Dem Begriff nach ist der Kulturbegriff des Menschen also immer das Erste, alle seine Naturbegriffe ein Zweites. Ein Ergebnis seiner kulturbegrifflichen Selbstbildforschung ist dann dies: Der Naturbegriff des Menschen ist der Sache nach das Erste, sein Kulturbegriff ein Zweites. Diese aristotelische Verschränkung muss man klar vor Augen haben, wenn man wissen will, wo man steht, wenn man über den Menschen redet. Das gilt auch dann, wenn man die Verschränkungsmatrize ‚dem Begriff nach’ und ‚der Sache nach’ selber thematisiert, um diese Relate in ein Beziehungsspiel zu bringen.

Daran hat sich die Philosophie seit jeher abgearbeitet. So gibt es nicht erst heutzutage eine deutliche Tendenz, eines dieser Relate, nämlich ‚dem Begriff nach’, streichen zu wollen. Hier tummeln sich auch heute die Spielarten naturalistischer Optionen, Spielarten manchmal geradezu militanter (‚eliminativer’) Reduktionismen.
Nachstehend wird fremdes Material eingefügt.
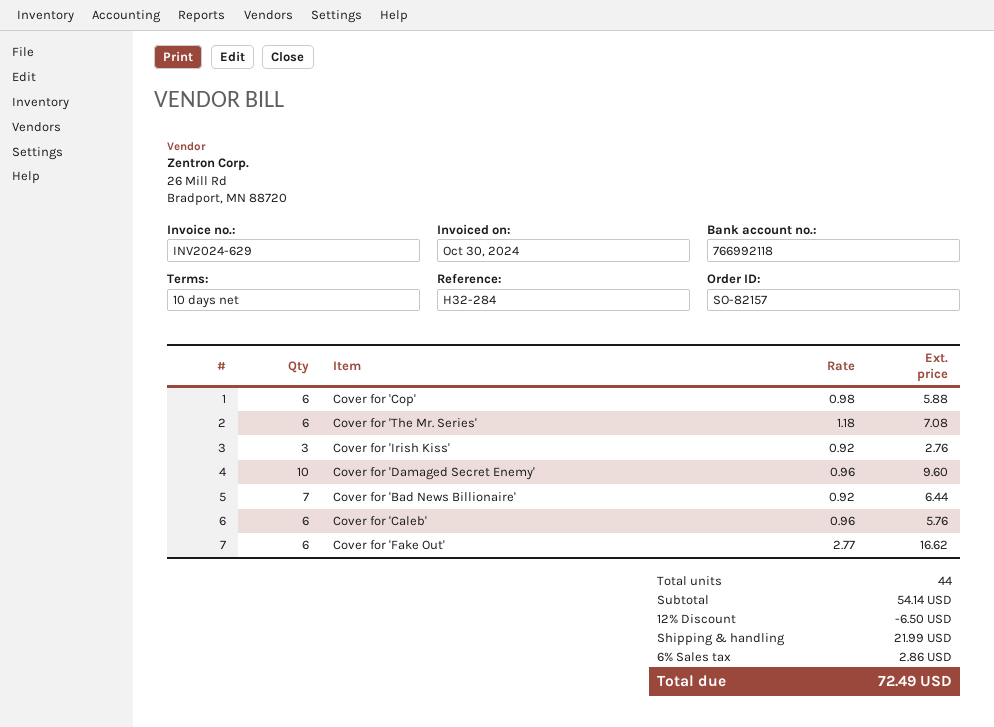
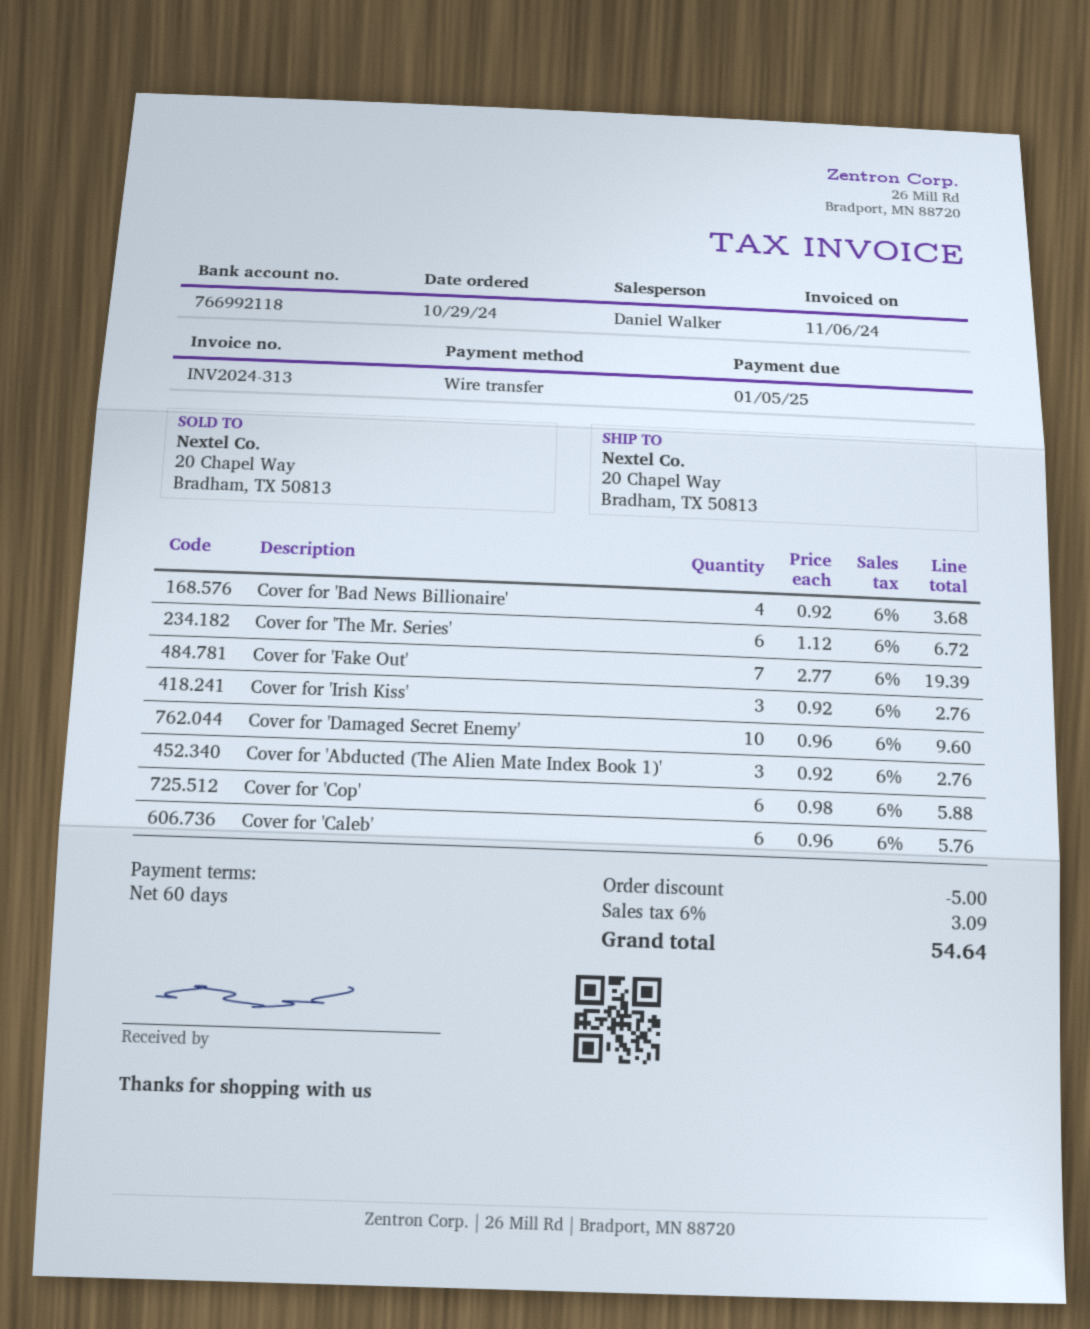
invoice number: INV2024-629 -> INV2024-313
invoice date: 2024-10-30 -> 2024-11-06
payment terms: 10 days -> 60 days
Cover for 'The Mr. Series': 6 x 1.18 = 7.08 -> 6 x 1.12 = 6.72
Cover for 'Bad News Billionaire': 7 x 0.92 = 6.44 -> 4 x 0.92 = 3.68
Cover for 'Fake Out': 6 x 2.77 = 16.62 -> 7 x 2.77 = 19.39
Cover for 'Abducted (The Alien Mate Index Book 1)': none -> 3 x 0.92 = 2.76
discount: 6.50 -> 5.00
shipping: 21.99 -> none
tax: 6% = 2.86 -> 6% = 3.09
total: 72.49 -> 54.64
Wo man zwar zugibt, dass es ganz ohne semantische Profile im Selbstverständnis nicht gut angeht, aber gleichwohl zeitgeistkonform ein guter Naturalist bleiben will, verdunkelt sich das Szenario intellektuell in einen Zirkus der Emergenzen. Bisweilen zaubert man in einem Varieté der Wissenschaften aus einem leeren Zylinder Relais-Entitäten wie die sogenannten Meme (Richard Dawkins) hervor. Diese fungieren als missing link zwischen Gen und Geist. Der gesamte Kulturraum bis zur Kunst der Fuge von Bach kann dann im Modell einer evolutionären Kulturtheorie via Memetik mit der neuronalen Ebene kurzgeschlossen werden (Daniel Dennett). Kultur wird so zu einer memetisch aufgeschäumten Genetik.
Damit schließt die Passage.